Robert Archambeau explores it:
When the wind, in an Auden poem, says “come,” we are not getting a representation of nature as something different from ourselves: we are getting a glimpse of human temptation and desire. When the water in “Streams” comes across as playful, we are not being told about the quality of nature so much as about certain human moods and capacities—Auden’s personification of water is much closer to a Greek naiad than to the streams above Wordsworth’s ruined abbey. When Auden gives us a landscape, he is less interested in it as a place or an ecosystem or as a physical reality—like Schiller’s Greeks, he rushes past its otherness and uses it as a way of describing human psychological states. …
The critic G.S. Fraser once remarked that Auden, unlike many of his contemporaries, was always interested in the moral rather than the sensuous element in his images, writing,
“Lay your sleeping head, my love, / Human on my faithless arm” where most poets would have written something more like, “Lay your golden head, my love / Heavy on my cradling arm.” There is truth in this—Auden’s is a world of psychology and morality rather than of creaturely sentimentality.

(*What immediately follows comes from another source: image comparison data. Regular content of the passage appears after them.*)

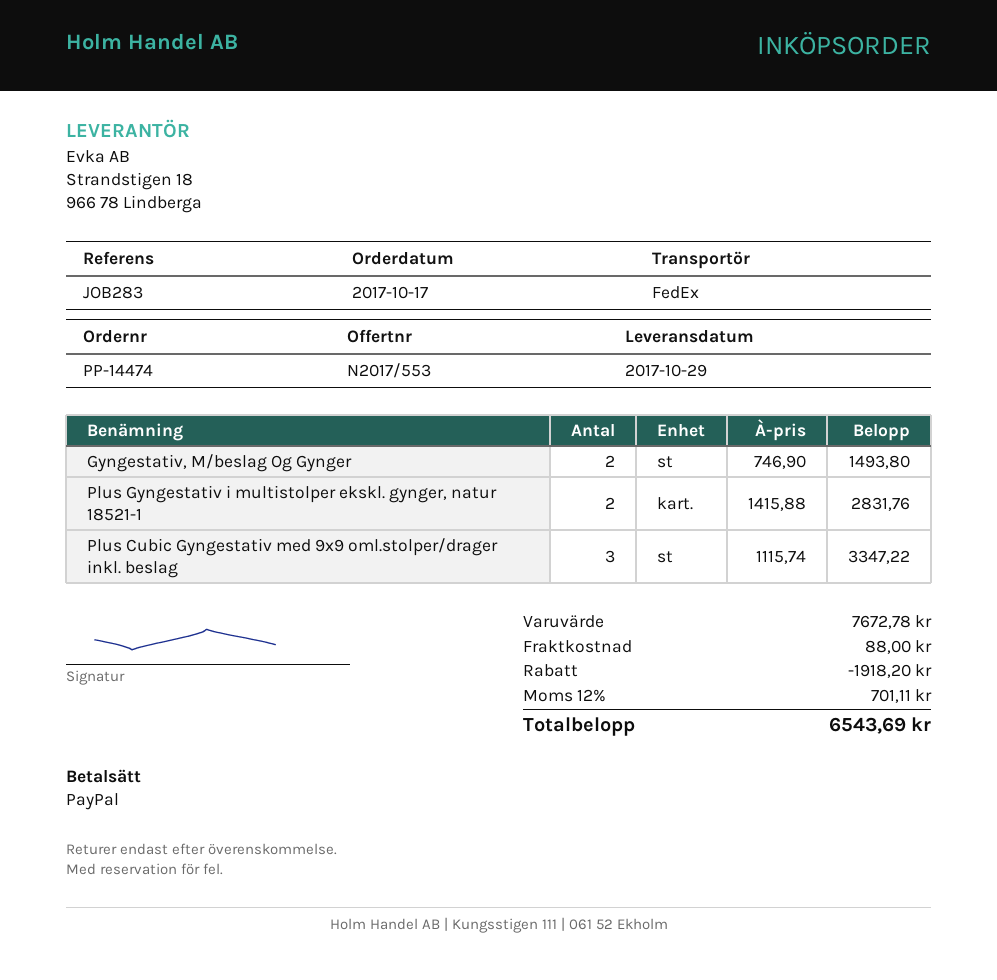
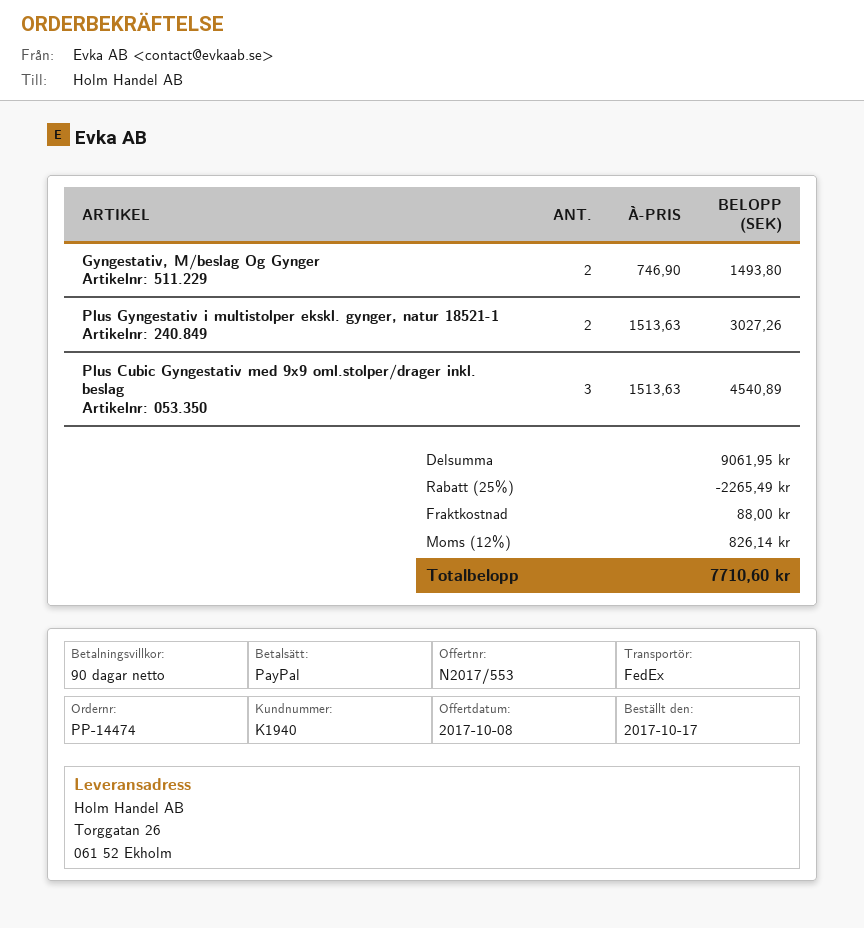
Plus Gyngestativ i multistolper ekskl. gynger, natur 18521-1: 2 x 1415.88 = 2831.76 -> 2 x 1513.63 = 3027.26
Plus Cubic Gyngestativ med 9x9 oml.stolper/drager inkl. beslag: 3 x 1115.74 = 3347.22 -> 3 x 1513.63 = 4540.89
subtotal: 7672.78 -> 9061.95
discount: 1918.20 -> 2265.49
tax: 12% = 701.11 -> 12% = 826.14
total: 6543.69 -> 7710.60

And, despite his love of a particular kind of landscape, full of disused mines and scarred limestone cliffs, he is never a particularly visual poet, preferring to allegorize, personify, and psychologize where a more usual sort of modern poet would concentrate on physical detail and specificity. Even “In Praise of Limestone,” a poem whose title seems to promise an evocation of a specific natural landscape and its otherness, quickly turns back to the human: “examine this region / Of short distances and definite places,” he writes, “What could be more like Mother?” You see the pattern: Auden turns to nature to find something specific to the human psychological drama.